Attracting investors to bigger projects, such as infrastructure, has been much more difficult. That's why the success achieved with the Russia Direct Investment Fund, or RDIF, is so encouraging. RDIF claims to have attracted more than $9 billion of foreign capital into the country over the past two years, and last week it landed its biggest prize. The government of Abu Dhabi agreed to allocate $5 billion to Russian infrastructure projects. That will encourage others to step in, and it also follows several other substantial commitments from investment funds in Kuwait and Qatar, along with a list of some very successful and long-established, early-stage investors including Blackstone, Warburg Pincus and TPG.
To a large extent, this is the sort of money that an economy at Russia's stage of development needs.

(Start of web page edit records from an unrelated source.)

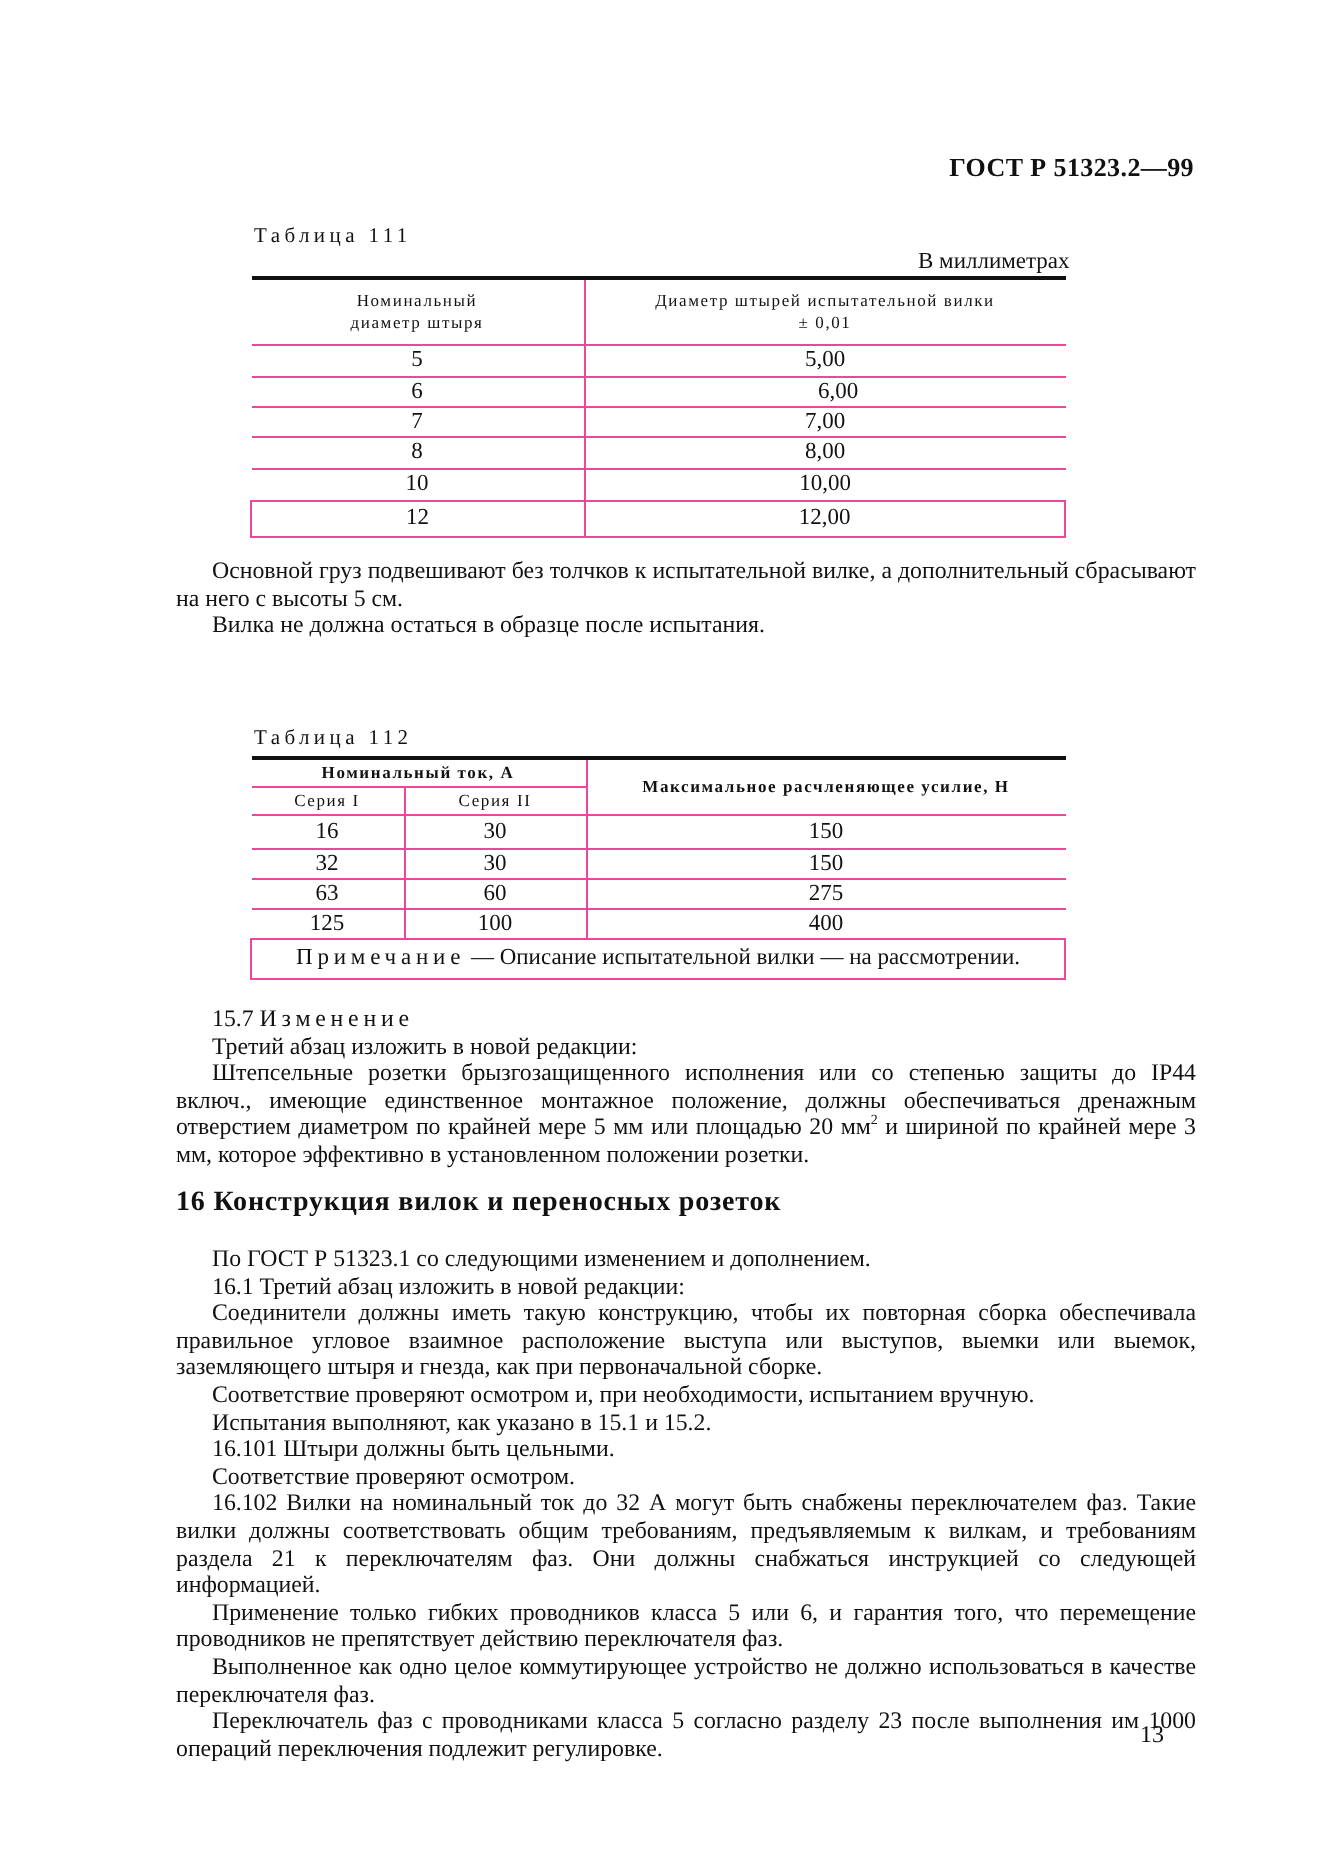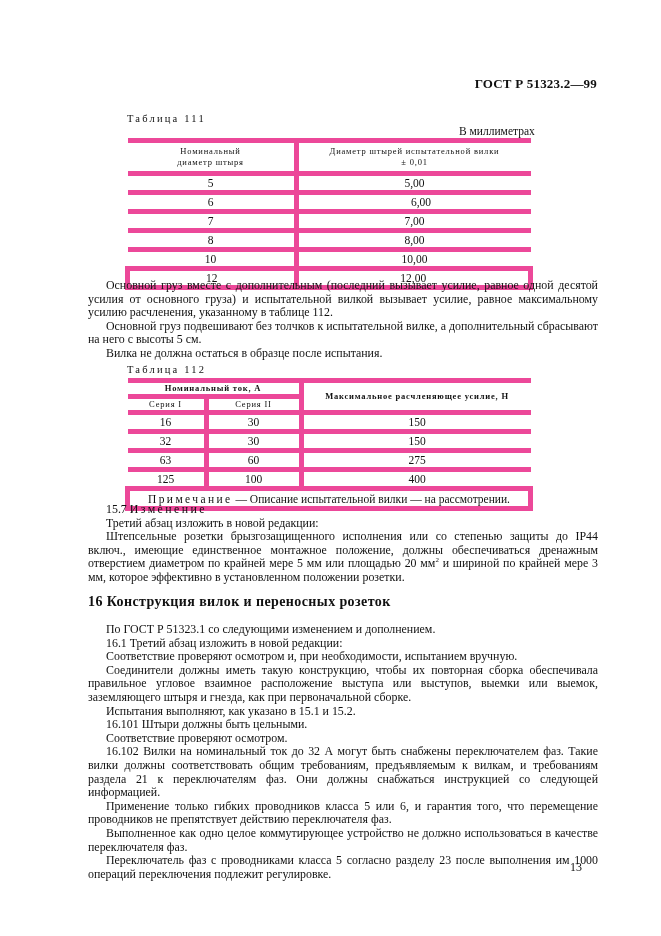--- a/index.html
+++ b/index.html
@@ -10,7 +10,7 @@
   .cap { position:absolute; font-size:10.5px; letter-spacing:2.2px; }
   .units { position:absolute; font-size:11.5px; }
   table.t { position:absolute; border-collapse:collapse; font-size:11.5px; }
-  table.t td { border:5px solid #ec4899; text-align:center; padding:0; line-height:14px; }
+  table.t td { border:1px solid #ec4899; text-align:center; padding:0; line-height:14px; }
   table.t .hcell { font-size:8.5px; letter-spacing:0.8px; line-height:11px; vertical-align:middle; }
   .para { position:absolute; left:88px; width:510px; font-size:11.9px; line-height:13.6px; text-align:justify; }
   .para p { margin:0; text-indent:18px; }

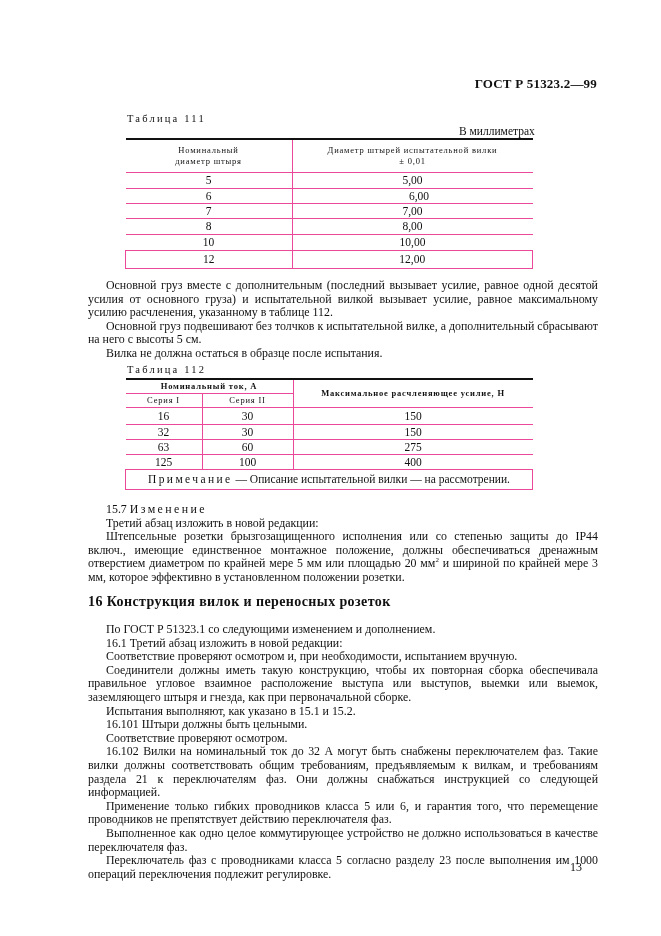--- a/index.html
+++ b/index.html
@@ -69,7 +69,6 @@
     </table>
 
   <div class="para" style="top:279px;">
-    <p>Основной груз вместе с дополнительным (последний вызывает усилие, равное одной десятой усилия от основного груза) и испытательной вилкой вызывает усилие, равное максимальному усилию расчленения, указанному в таблице 112.</p>
     <p>Основной груз подвешивают без толчков к испытательной вилке, а дополнительный сбрасывают на него с высоты 5 см.</p>
     <p>Вилка не должна остаться в образце после испытания.</p>
   </div>

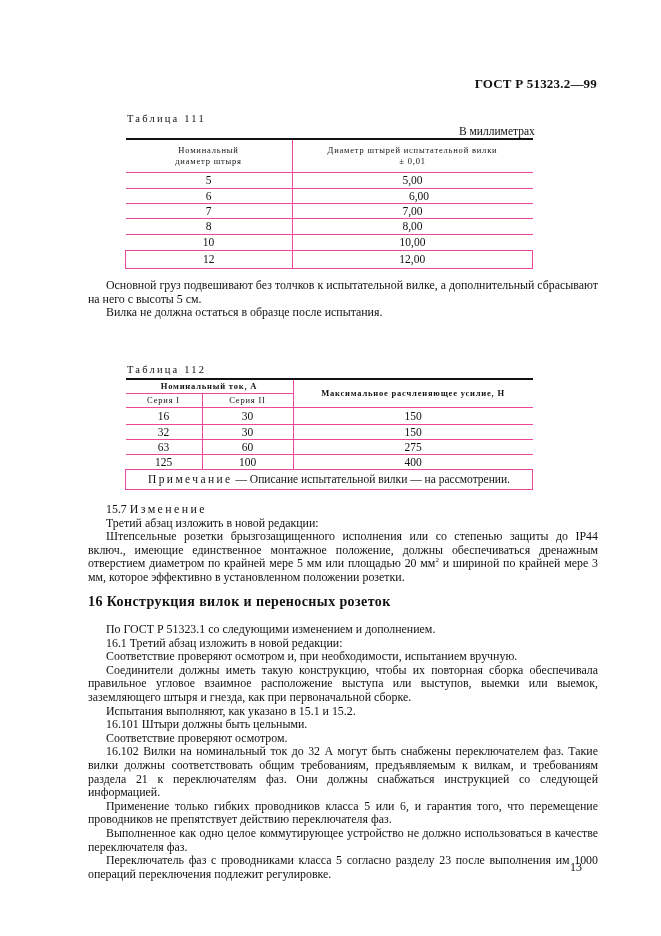--- a/index.html
+++ b/index.html
@@ -124,8 +124,8 @@
   <div class="para" style="top:623px;">
     <p>По ГОСТ Р 51323.1 со следующими изменением и дополнением.</p>
     <p>16.1 Третий абзац изложить в новой редакции:</p>
+    <p>Соединители должны иметь такую конструкцию, чтобы их повторная сборка обеспечивала правильное угловое взаимное расположение выступа или выступов, выемки или выемок, заземляющего штыря и гнезда, как при первоначальной сборке.</p>
     <p>Соответствие проверяют осмотром и, при необходимости, испытанием вручную.</p>
-    <p>Соединители должны иметь такую конструкцию, чтобы их повторная сборка обеспечивала правильное угловое взаимное расположение выступа или выступов, выемки или выемок, заземляющего штыря и гнезда, как при первоначальной сборке.</p>
     <p>Испытания выполняют, как указано в 15.1 и 15.2.</p>
     <p>16.101 Штыри должны быть цельными.</p>
     <p>Соответствие проверяют осмотром.</p>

The investors are not chasing the momentum themes, such as consumer retailing, but are targeting projects required to create and improve long-term growth. This list includes infrastructure projects to allow the economy to expand into long-neglected industries, such as agriculture and food production. Portfolio investors generally steer clear of these projects because they require a hands-on and often a combative approach to push through the bureaucracy and politics and to ensure original deal terms don't change. That's why it is so encouraging for portfolio investors to see the big-project investors starting to come to Russia in larger numbers.
Reverting back to the movie scripts, not all terraforming projects are successful. Consider the plight of the adventurous in the Alien series. Their encounter with the resident nasties wiped them out. But the history of the real world does show that the people at Blackstone, TPG, Warburg Pincus and from the various Gulf investment funds are made of stronger stuff. They have the experience and the firepower to terraform Russia's economy and investment climate and to make it ready for a much larger pool of less risk-tolerant portfolio investors, particularly from Russia's pensions, insurance and personal-savings sectors. It is only when capital flight reverses and investment from these domestic sources increase to create a greater availability of local capital that Russia will be able to look to long-term sustainable growth without having to always look nervously at such external factors as oil, the actions of the U.S Federal Reserve, China's growth indicators or the latest scare from the eurozone.